■ **TASK DETAILS**: Your answer should hold the data exactly as given, minus any picture.

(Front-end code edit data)
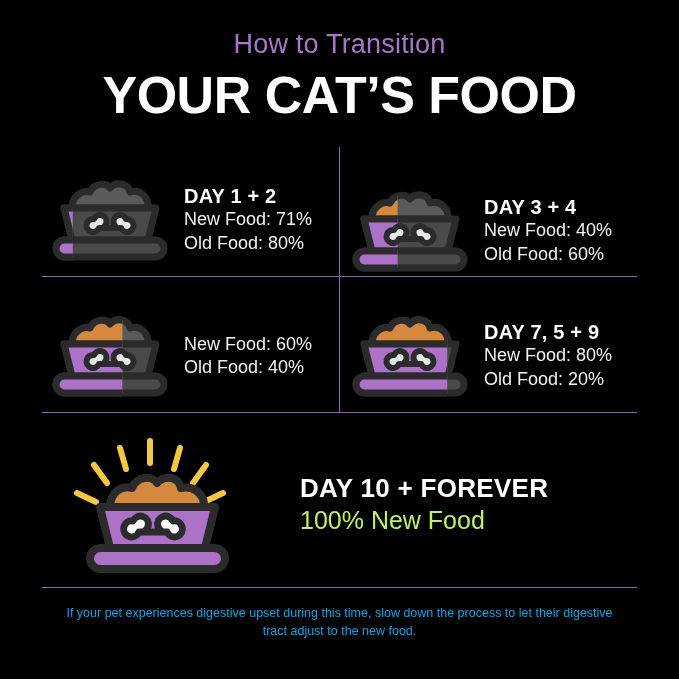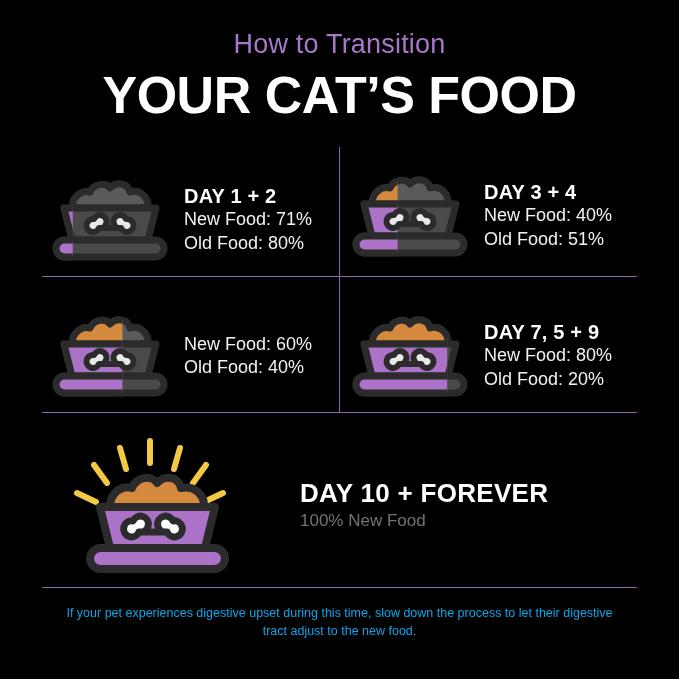--- a/index.html
+++ b/index.html
@@ -38,7 +38,7 @@
   .grid { position:absolute; left:0; top:160px; width:679px; height:252px; }
   .cell { position:absolute; display:flex; align-items:center; }
   .cell-0 { left:44px;  top:4px;   width:295px; height:112px; }
-  .cell-1 { left:344px; top:0;   width:295px; height:112px; }
+  .cell-1 { left:344px; top:15px;   width:295px; height:112px; }
   .cell-2 { left:44px;  top:140px; width:295px; height:112px; }
   .cell-3 { left:344px; top:140px; width:295px; height:112px; }
 

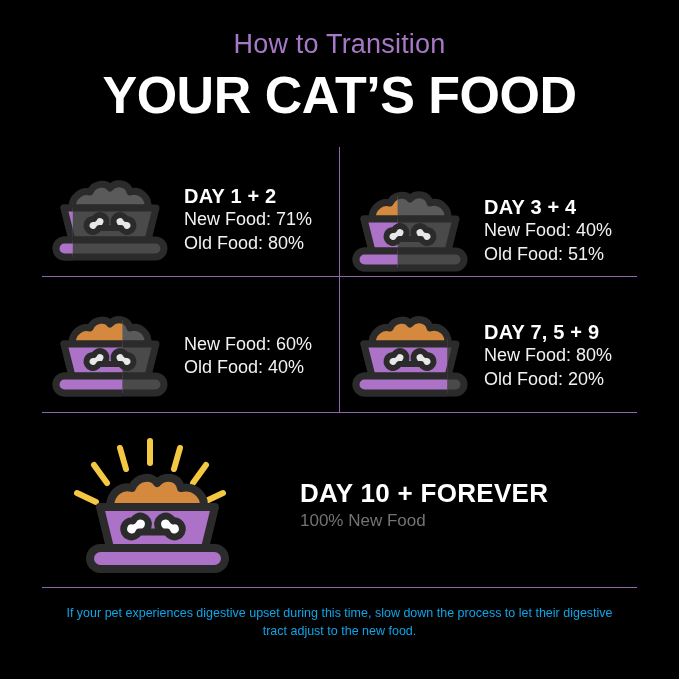--- a/index.html
+++ b/index.html
@@ -155,7 +155,7 @@
       <div class="txt">
         <div class="day">DAY 3 + 4</div>
         <div class="ln">New Food: 40%</div>
-        <div class="ln">Old Food: 51%</div>
+        <div class="ln">Old Food: 60%</div>
       </div>
     </div>
 

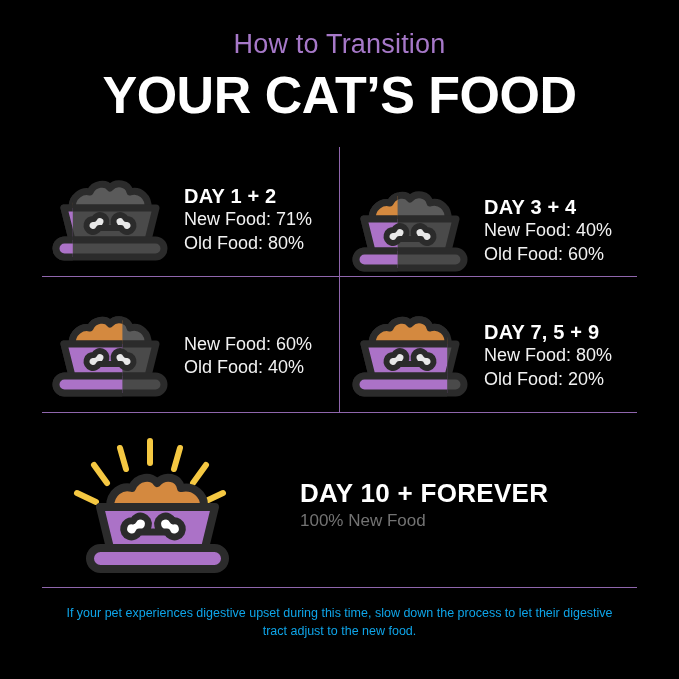--- a/index.html
+++ b/index.html
@@ -65,7 +65,7 @@
     letter-spacing:0.3px; line-height:1.2; white-space:nowrap;
   }
   .forever-sub {
-    font-size:17px; font-weight:400; color:#737373;
+    font-size:25px; font-weight:400; color:#bef264;
     line-height:1.3; white-space:nowrap;
   }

■ **FINISHED EXERCISE**:
--- a/index.html
+++ b/index.html
@@ -38,7 +38,7 @@
   .grid { position:absolute; left:0; top:160px; width:679px; height:252px; }
   .cell { position:absolute; display:flex; align-items:center; }
   .cell-0 { left:44px;  top:4px;   width:295px; height:112px; }
-  .cell-1 { left:344px; top:0;   width:295px; height:112px; }
+  .cell-1 { left:344px; top:15px;   width:295px; height:112px; }
   .cell-2 { left:44px;  top:140px; width:295px; height:112px; }
   .cell-3 { left:344px; top:140px; width:295px; height:112px; }
 

--- a/index.html
+++ b/index.html
@@ -155,7 +155,7 @@
       <div class="txt">
         <div class="day">DAY 3 + 4</div>
         <div class="ln">New Food: 40%</div>
-        <div class="ln">Old Food: 51%</div>
+        <div class="ln">Old Food: 60%</div>
       </div>
     </div>
 

--- a/index.html
+++ b/index.html
@@ -65,7 +65,7 @@
     letter-spacing:0.3px; line-height:1.2; white-space:nowrap;
   }
   .forever-sub {
-    font-size:17px; font-weight:400; color:#737373;
+    font-size:25px; font-weight:400; color:#bef264;
     line-height:1.3; white-space:nowrap;
   }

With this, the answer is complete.